--- What to produce ---
Leave the pictures out. Return the rest of the listing below exactly.
- - -
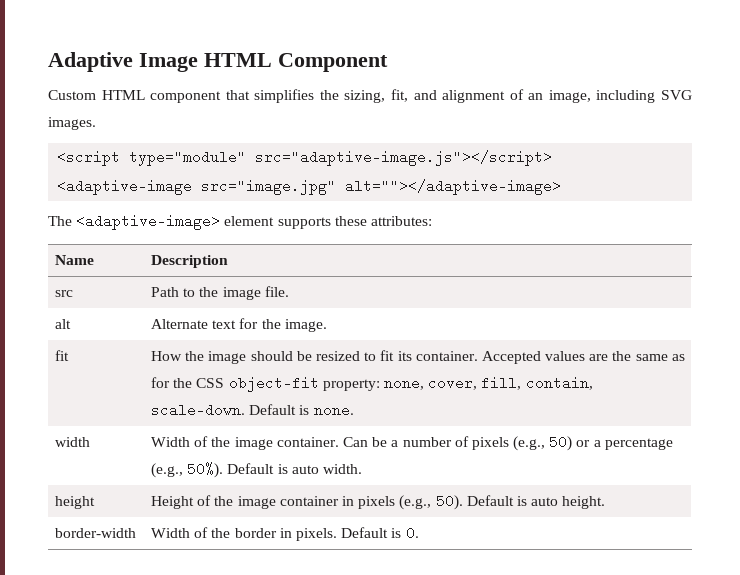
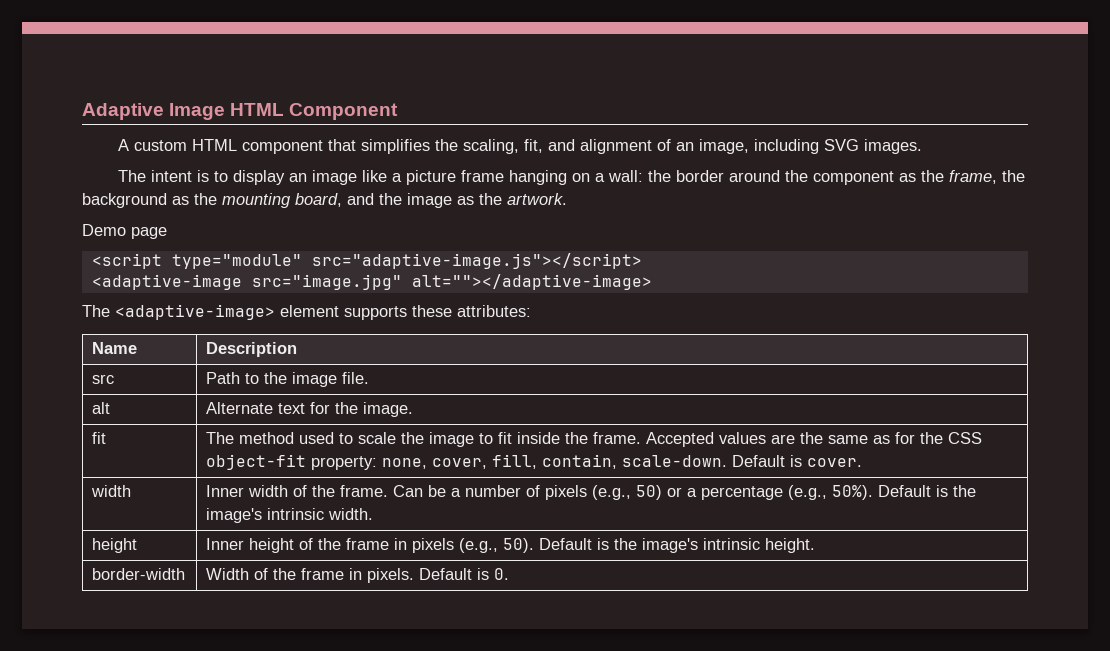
- Custom HTML component that simplifies the sizing, fit, and alignment of an image, including SVG images.
+ A custom HTML component that simplifies the scaling, fit, and alignment of an image, including SVG images.
+ The intent is to display an image like a picture frame hanging on a wall: the border around the component as the frame, the background as the mounting board, and the image as the artwork.
+ Demo page
- fit | How the image should be resized to fit its container. Accepted values are the same as for the CSS object-fit property: none, cover, fill, contain, scale-down. Default is none.
+ fit | The method used to scale the image to fit inside the frame. Accepted values are the same as for the CSS object-fit property: none, cover, fill, contain, scale-down. Default is cover.
- width | Width of the image container. Can be a number of pixels (e.g., 50) or a percentage (e.g., 50%). Default is auto width.
+ width | Inner width of the frame. Can be a number of pixels (e.g., 50) or a percentage (e.g., 50%). Default is the image's intrinsic width.
- height | Height of the image container in pixels (e.g., 50). Default is auto height.
+ height | Inner height of the frame in pixels (e.g., 50). Default is the image's intrinsic height.
- border-width | Width of the border in pixels. Default is 0.
+ border-width | Width of the frame in pixels. Default is 0.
- - -
--- Solution below ---
- Custom HTML component that simplifies the sizing, fit, and alignment of an image, including SVG images.
+ A custom HTML component that simplifies the scaling, fit, and alignment of an image, including SVG images.
+ The intent is to display an image like a picture frame hanging on a wall: the border around the component as the frame, the background as the mounting board, and the image as the artwork.
+ Demo page
- fit | How the image should be resized to fit its container. Accepted values are the same as for the CSS object-fit property: none, cover, fill, contain, scale-down. Default is none.
+ fit | The method used to scale the image to fit inside the frame. Accepted values are the same as for the CSS object-fit property: none, cover, fill, contain, scale-down. Default is cover.
- width | Width of the image container. Can be a number of pixels (e.g., 50) or a percentage (e.g., 50%). Default is auto width.
+ width | Inner width of the frame. Can be a number of pixels (e.g., 50) or a percentage (e.g., 50%). Default is the image's intrinsic width.
- height | Height of the image container in pixels (e.g., 50). Default is auto height.
+ height | Inner height of the frame in pixels (e.g., 50). Default is the image's intrinsic height.
- border-width | Width of the border in pixels. Default is 0.
+ border-width | Width of the frame in pixels. Default is 0.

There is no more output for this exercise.